Microsoft, Slashdot at Odds Over Kerberos

BOSTON (06/02/2000) - The Kerberos security protocol, which has been adopted by the Internet Engineering Task Force as an open standard, is the subject of an ongoing dispute between Microsoft Corp. and the Slashdot.org Web site, which hosts discussions about open-source software.

Microsoft claims that a Slashdot discussion thread that posted Microsoft's proprietary extensions to the open-source Kerberos protocol violates Microsoft's copyright and is illegal under the Digital Millennium Copyright Act (DMCA).

However, "Microsoft is in no way trying to limit industry dialog on this topic," said Microsoft spokeswoman Luisa Vacca.

Members of the Slashdot community argue that Microsoft is attempting to stifle free speech within the open-source community.

The Kerberos security protocol, which was designed at MIT in the 1980s, is used in Windows 2000 in a form that is partially incompatible with widely used versions of the standard. To read Microsoft's version of the specification, developers have to run an executable file that compels them to agree to a confidential licensing agreement. This angered some visitors to Slashdot, which posted instructions that tell users how to download the specification without having to agree to the restrictive licensing agreement.

On May 10, Microsoft attorney J.K. Weston fired off a letter to Acton, Massachusetts-based Andover.net Inc., which publishes Slashdot, demanding that the instructions be removed.

"That entire mentality is completely against the whole open-source objective.

Microsoft just doesn't get it," said Dean Williams a network engineer at Yesmail.com, a Chicago-based permission e-mail marketing company that uses Windows 2000. "You can charge money for anything that you add to open-source, but you have to make the source code available to anyone who wants to use it."

Slashdot editor in chief Robin Miller refused to delete the 11 messages that Microsoft insists are illegal under the DMCA. Instead, Slashdot shot back with a letter from its attorney, Mark D. Robbins, questioning Microsoft's legal claims. Robbins said Andover.net is concerned about deleting the user postings "given their apparent relevance to issues in the current antitrust litigation between the Microsoft and the government."

Microsoft appeared to be backing down from the dispute last week.

"Was Slashdot the right battle to pick?

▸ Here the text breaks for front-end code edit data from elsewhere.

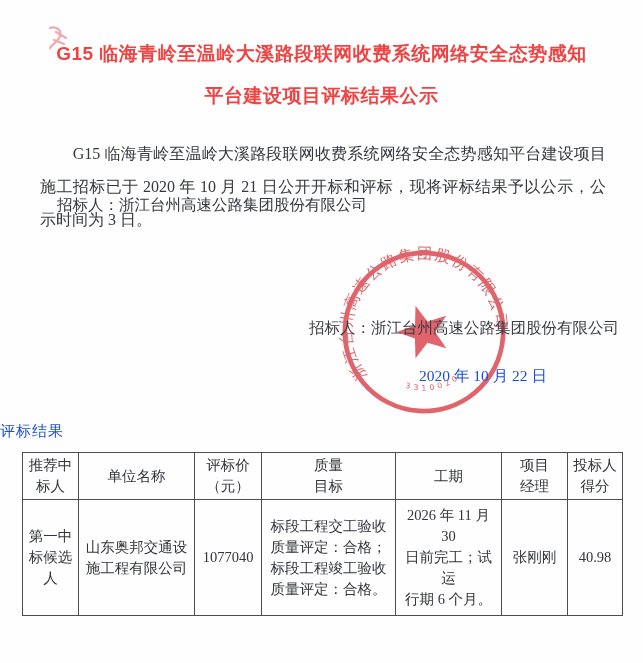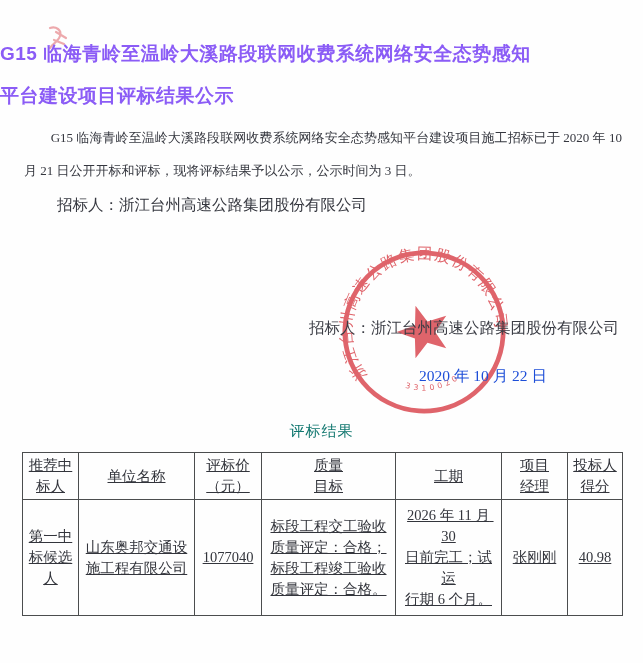"G15 临海青岭至温岭大溪路段联网收费系统网络安全态势感知" .title { color: #8b5cf6 -> #ef4444; text-align: none -> center }
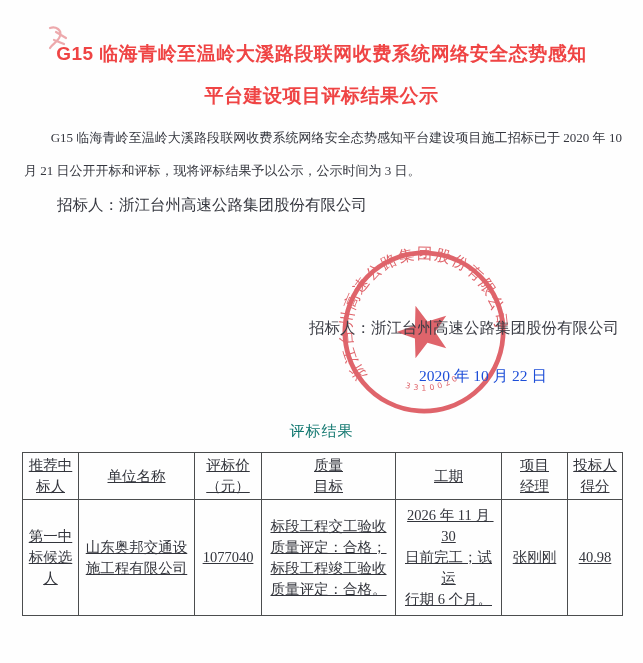"G15" .intro { font-size: 13px -> 16px; margin: 0 -> 16px }
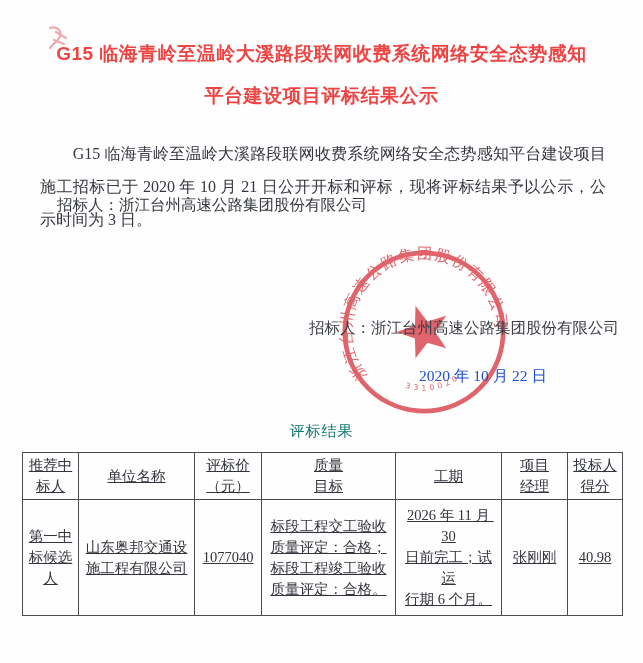"评标结果" .table-title { color: #0f766e -> #1d4ed8; text-align: center -> none }
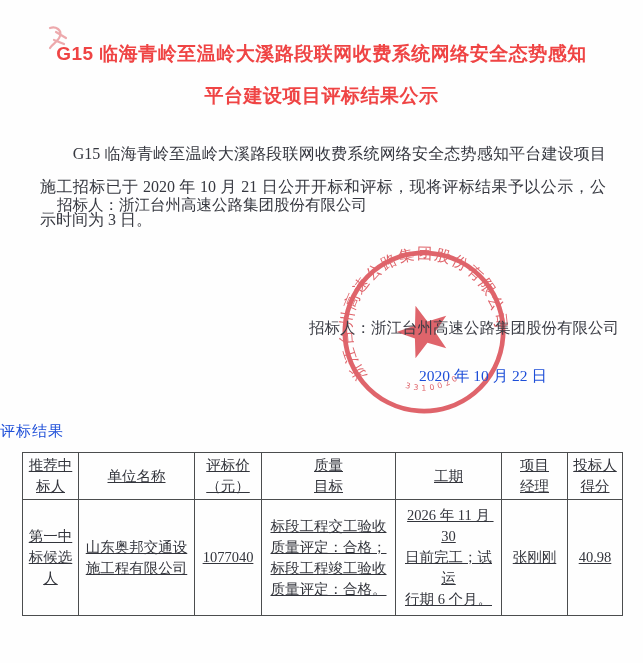"推荐中" table.results { text-decoration: underline -> none }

Maybe, maybe not," said Adam Sohn, public relations manager for Microsoft's inside platforms division. Sohn said the letter drafted by Robbins disregarded Microsoft's copyright concerns, but he declined to comment on whether the company would continue to pursue Slashdot on alleged copyright violations.

According to Microsoft, the Kerberos licensing agreement was put in place to protect Microsoft's intellectual property on the use of an undefined data field left open for Kerberos Version 5.0, which allowed developers to store authorization data for the Windows 2000 operating system.

"That field was set out by the framers of the standard for the special purpose of allowing vendors to put authorization data in it, so that was a space for innovation," said Sohn. "We felt we wanted to protect that innovation and that investment."